[Structured diff data]
* * * * * * * * *
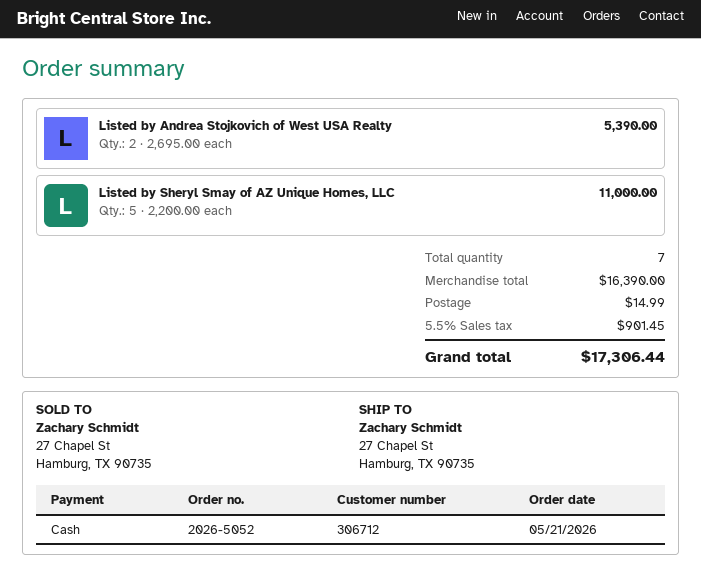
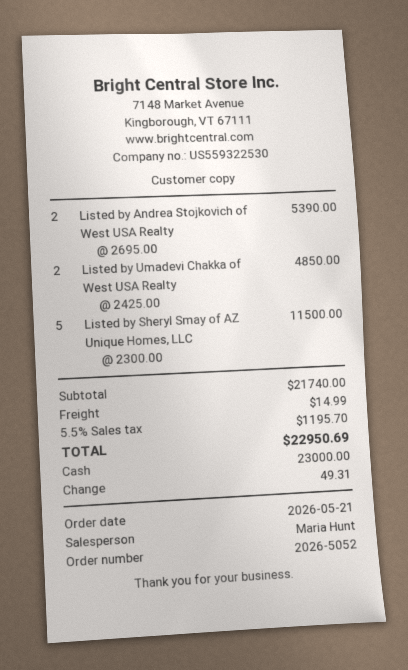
Listed by Sheryl Smay of AZ Unique Homes, LLC: 5 x 2200.00 = 11000.00 -> 5 x 2300.00 = 11500.00
Listed by Umadevi Chakka of West USA Realty: none -> 2 x 2425.00 = 4850.00
subtotal: 16390.00 -> 21740.00
tax: 5.5% = 901.45 -> 5.5% = 1195.70
total: 17306.44 -> 22950.69

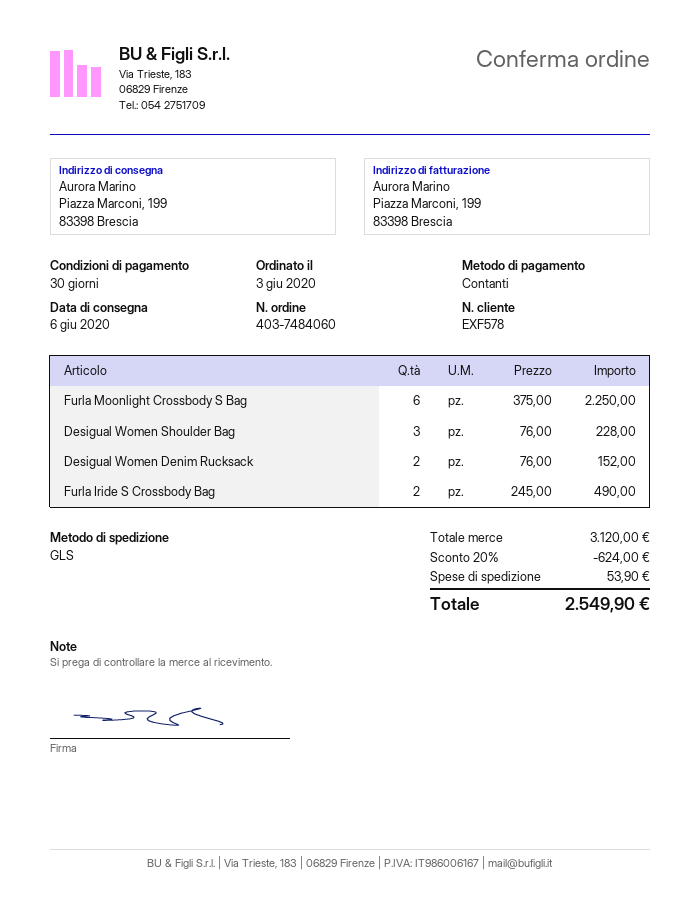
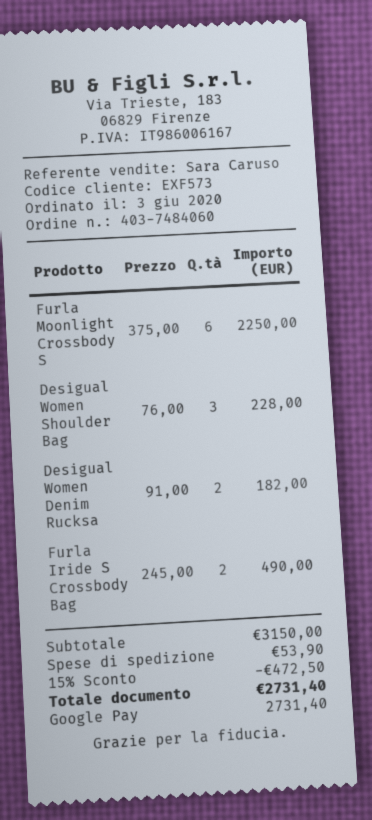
customer number: EXF578 -> EXF573
payment method: cash -> Google Pay
Desigual Women Denim Rucksack: 2 x 76.00 = 152.00 -> 2 x 91.00 = 182.00
subtotal: 3120.00 -> 3150.00
discount: 20% = 624.00 -> 15% = 472.50
total: 2549.90 -> 2731.40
* * * * * * * * *
- [Action item]
For each line above that contains the word "subtotal", copy that line.

- [Result for this task]
subtotal: 16390.00 -> 21740.00
subtotal: 3120.00 -> 3150.00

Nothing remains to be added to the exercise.